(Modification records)
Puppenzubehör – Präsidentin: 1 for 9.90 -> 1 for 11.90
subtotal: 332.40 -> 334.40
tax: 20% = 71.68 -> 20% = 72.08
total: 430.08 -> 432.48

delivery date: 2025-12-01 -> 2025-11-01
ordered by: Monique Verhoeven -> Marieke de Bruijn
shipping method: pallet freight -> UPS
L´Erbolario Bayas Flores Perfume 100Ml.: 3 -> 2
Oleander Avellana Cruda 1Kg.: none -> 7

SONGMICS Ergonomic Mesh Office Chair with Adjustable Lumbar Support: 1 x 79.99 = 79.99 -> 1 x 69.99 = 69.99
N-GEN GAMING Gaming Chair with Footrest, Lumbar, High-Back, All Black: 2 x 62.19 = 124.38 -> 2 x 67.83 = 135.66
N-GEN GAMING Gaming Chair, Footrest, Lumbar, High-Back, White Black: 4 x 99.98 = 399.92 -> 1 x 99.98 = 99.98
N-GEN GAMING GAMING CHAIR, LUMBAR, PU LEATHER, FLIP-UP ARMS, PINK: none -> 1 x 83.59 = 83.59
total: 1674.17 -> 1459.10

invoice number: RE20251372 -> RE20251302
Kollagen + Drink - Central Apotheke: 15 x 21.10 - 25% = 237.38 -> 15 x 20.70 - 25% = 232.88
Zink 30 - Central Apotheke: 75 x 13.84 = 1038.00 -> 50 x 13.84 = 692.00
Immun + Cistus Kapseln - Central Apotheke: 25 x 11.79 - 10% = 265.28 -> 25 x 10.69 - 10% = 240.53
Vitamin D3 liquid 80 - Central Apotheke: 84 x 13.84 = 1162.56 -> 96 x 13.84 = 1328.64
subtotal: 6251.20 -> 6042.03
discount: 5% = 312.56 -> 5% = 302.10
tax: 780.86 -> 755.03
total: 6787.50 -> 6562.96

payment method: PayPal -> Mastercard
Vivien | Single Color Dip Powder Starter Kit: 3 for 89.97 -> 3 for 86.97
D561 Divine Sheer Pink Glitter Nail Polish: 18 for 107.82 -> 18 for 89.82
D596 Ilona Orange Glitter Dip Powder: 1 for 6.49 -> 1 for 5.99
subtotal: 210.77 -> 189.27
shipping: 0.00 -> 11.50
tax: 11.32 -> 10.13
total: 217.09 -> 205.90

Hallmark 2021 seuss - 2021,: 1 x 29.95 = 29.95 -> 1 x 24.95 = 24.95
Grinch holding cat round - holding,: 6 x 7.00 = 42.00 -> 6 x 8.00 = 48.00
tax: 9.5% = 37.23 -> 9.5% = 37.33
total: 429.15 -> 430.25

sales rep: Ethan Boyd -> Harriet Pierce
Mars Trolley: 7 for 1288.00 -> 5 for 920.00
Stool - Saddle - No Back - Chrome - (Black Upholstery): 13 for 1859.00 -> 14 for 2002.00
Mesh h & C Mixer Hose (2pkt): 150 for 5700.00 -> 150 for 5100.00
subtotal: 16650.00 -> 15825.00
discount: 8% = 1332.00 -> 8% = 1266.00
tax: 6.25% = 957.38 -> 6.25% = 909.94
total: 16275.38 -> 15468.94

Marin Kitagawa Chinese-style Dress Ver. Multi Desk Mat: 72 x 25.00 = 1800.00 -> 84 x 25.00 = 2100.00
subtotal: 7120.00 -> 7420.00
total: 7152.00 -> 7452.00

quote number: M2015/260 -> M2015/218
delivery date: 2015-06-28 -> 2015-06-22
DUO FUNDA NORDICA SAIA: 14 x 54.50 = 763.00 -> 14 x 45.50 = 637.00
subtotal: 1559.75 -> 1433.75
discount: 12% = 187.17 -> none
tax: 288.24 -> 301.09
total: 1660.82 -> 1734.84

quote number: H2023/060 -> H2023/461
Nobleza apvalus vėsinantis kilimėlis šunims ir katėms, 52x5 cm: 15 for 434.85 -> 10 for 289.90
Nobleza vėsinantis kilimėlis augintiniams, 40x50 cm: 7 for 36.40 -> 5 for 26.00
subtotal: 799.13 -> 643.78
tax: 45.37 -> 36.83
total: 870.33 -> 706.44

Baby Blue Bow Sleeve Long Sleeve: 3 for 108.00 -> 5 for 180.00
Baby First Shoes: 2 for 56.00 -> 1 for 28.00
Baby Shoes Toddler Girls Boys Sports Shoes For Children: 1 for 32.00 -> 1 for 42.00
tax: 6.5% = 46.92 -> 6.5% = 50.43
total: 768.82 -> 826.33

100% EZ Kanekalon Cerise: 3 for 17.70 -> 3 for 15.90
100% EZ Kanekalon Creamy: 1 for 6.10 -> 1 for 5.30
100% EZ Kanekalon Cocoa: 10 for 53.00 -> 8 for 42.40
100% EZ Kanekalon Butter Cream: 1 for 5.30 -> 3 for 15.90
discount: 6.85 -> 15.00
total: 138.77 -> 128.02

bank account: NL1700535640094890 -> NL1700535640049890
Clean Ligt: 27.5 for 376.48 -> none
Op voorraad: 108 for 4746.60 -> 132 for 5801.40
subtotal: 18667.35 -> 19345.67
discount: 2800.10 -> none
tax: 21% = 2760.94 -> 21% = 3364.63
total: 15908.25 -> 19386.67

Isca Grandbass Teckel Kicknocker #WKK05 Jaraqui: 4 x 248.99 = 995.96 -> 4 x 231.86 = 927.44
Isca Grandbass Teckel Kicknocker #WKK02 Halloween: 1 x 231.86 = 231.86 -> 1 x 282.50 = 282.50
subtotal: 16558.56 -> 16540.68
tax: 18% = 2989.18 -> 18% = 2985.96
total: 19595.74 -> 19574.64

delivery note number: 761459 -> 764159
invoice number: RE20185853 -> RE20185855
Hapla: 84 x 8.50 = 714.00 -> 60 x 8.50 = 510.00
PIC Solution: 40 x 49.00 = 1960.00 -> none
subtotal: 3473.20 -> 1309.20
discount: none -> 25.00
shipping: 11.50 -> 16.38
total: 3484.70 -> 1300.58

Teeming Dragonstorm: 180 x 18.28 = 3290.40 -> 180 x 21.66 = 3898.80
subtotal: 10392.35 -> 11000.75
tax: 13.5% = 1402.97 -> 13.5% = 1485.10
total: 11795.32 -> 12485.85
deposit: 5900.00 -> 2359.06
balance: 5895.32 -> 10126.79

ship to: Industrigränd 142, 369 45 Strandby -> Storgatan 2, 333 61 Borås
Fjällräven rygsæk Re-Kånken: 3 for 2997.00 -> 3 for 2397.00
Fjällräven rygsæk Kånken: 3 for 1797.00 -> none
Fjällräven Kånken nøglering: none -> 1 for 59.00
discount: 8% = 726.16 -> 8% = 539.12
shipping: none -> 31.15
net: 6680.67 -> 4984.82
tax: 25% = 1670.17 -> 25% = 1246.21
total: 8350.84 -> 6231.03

**Prompt:** The lines in the entries above that carry the word "method" must be copied.

**Written solution:**
shipping method: pallet freight -> UPS
payment method: PayPal -> Mastercard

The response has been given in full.